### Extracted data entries
[Start of Attachment]

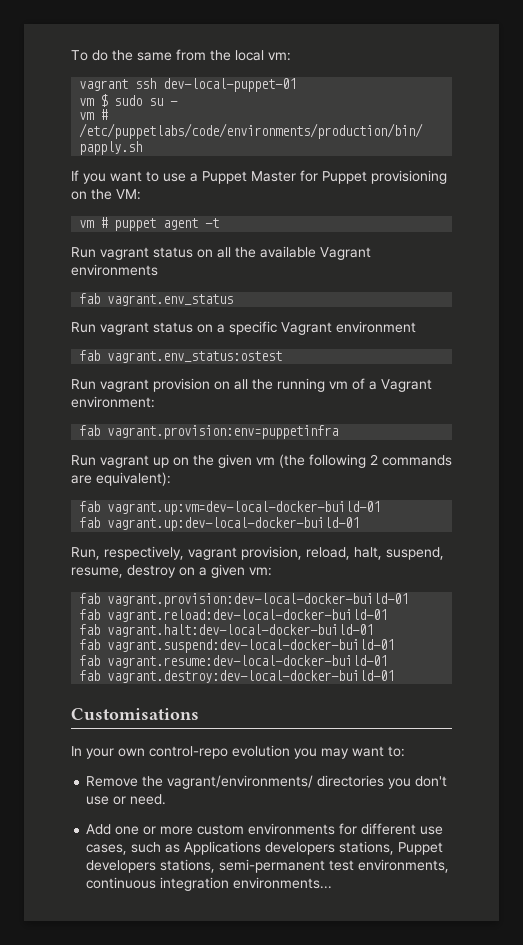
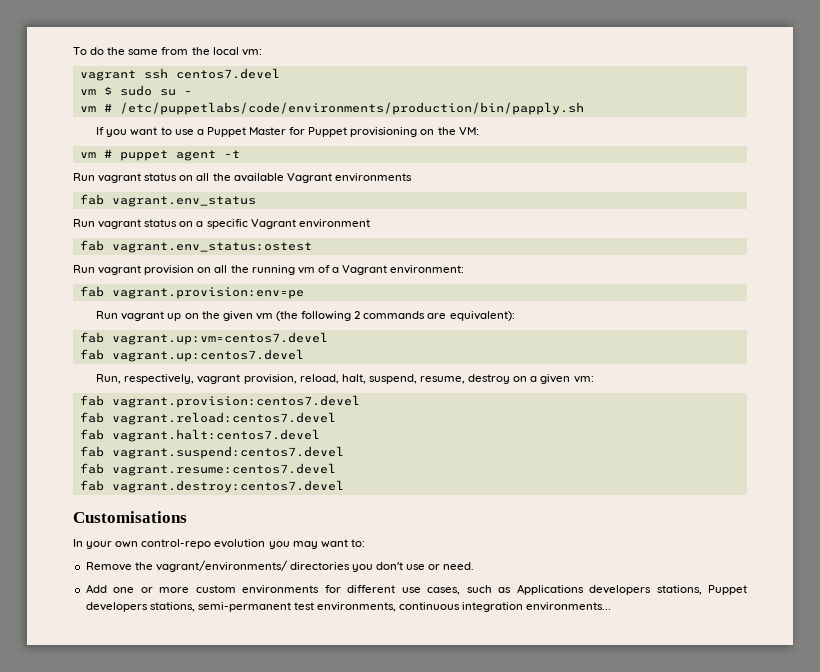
- vagrant ssh dev-local-puppet-01
+ vagrant ssh centos7.devel
- fab vagrant.provision:env=puppetinfra
+ fab vagrant.provision:env=pe
- fab vagrant.up:vm=dev-local-docker-build-01
- fab vagrant.up:dev-local-docker-build-01
+ fab vagrant.up:vm=centos7.devel
+ fab vagrant.up:centos7.devel
- fab vagrant.provision:dev-local-docker-build-01
- fab vagrant.reload:dev-local-docker-build-01
- fab vagrant.halt:dev-local-docker-build-01
- fab vagrant.suspend:dev-local-docker-build-01
- fab vagrant.resume:dev-local-docker-build-01
- fab vagrant.destroy:dev-local-docker-build-01
+ fab vagrant.provision:centos7.devel
+ fab vagrant.reload:centos7.devel
+ fab vagrant.halt:centos7.devel
+ fab vagrant.suspend:centos7.devel
+ fab vagrant.resume:centos7.devel
+ fab vagrant.destroy:centos7.devel

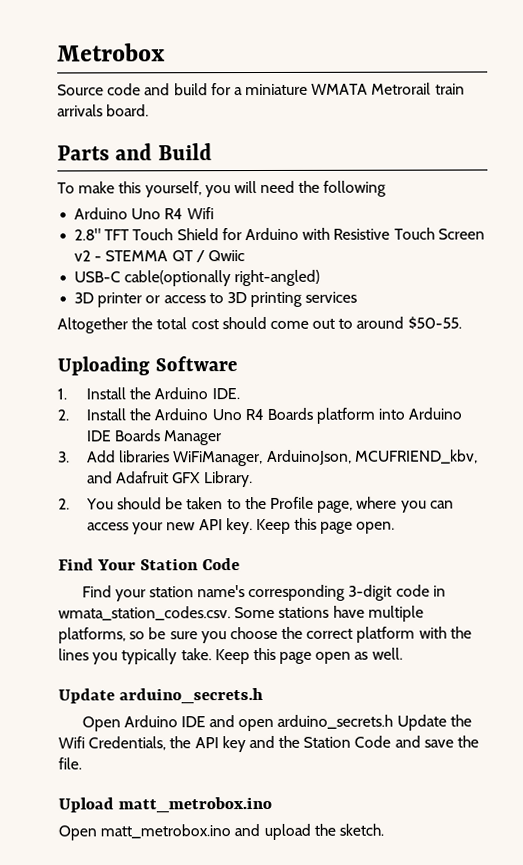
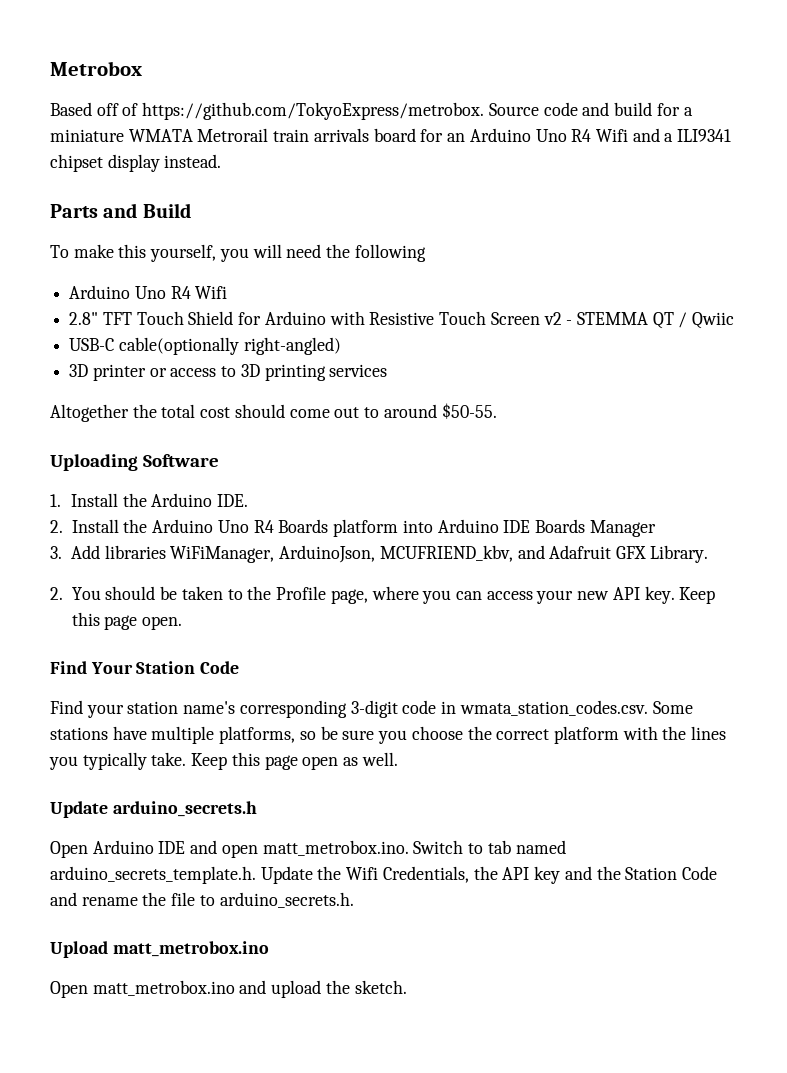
- Source code and build for a miniature WMATA Metrorail train arrivals board.
+ Based off of https://github.com/TokyoExpress/metrobox. Source code and build for a miniature WMATA Metrorail train arrivals board for an Arduino Uno R4 Wifi and a ILI9341 chipset display instead.
- Open Arduino IDE and open arduino_secrets.h Update the Wifi Credentials, the API key and the Station Code and save the file.
+ Open Arduino IDE and open matt_metrobox.ino. Switch to tab named arduino_secrets_template.h. Update the Wifi Credentials, the API key and the Station Code and rename the file to arduino_secrets.h.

[End of Attachment]

### What needs to be done
Would you write out exactly the lines of the data from the one holding "- fab vagrant.resume:dev-local-docker-build-01" to the final line, both included, with pictures left out?

### Answer to this problem
- fab vagrant.resume:dev-local-docker-build-01
- fab vagrant.destroy:dev-local-docker-build-01
+ fab vagrant.provision:centos7.devel
+ fab vagrant.reload:centos7.devel
+ fab vagrant.halt:centos7.devel
+ fab vagrant.suspend:centos7.devel
+ fab vagrant.resume:centos7.devel
+ fab vagrant.destroy:centos7.devel

- Source code and build for a miniature WMATA Metrorail train arrivals board.
+ Based off of https://github.com/TokyoExpress/metrobox. Source code and build for a miniature WMATA Metrorail train arrivals board for an Arduino Uno R4 Wifi and a ILI9341 chipset display instead.
- Open Arduino IDE and open arduino_secrets.h Update the Wifi Credentials, the API key and the Station Code and save the file.
+ Open Arduino IDE and open matt_metrobox.ino. Switch to tab named arduino_secrets_template.h. Update the Wifi Credentials, the API key and the Station Code and rename the file to arduino_secrets.h.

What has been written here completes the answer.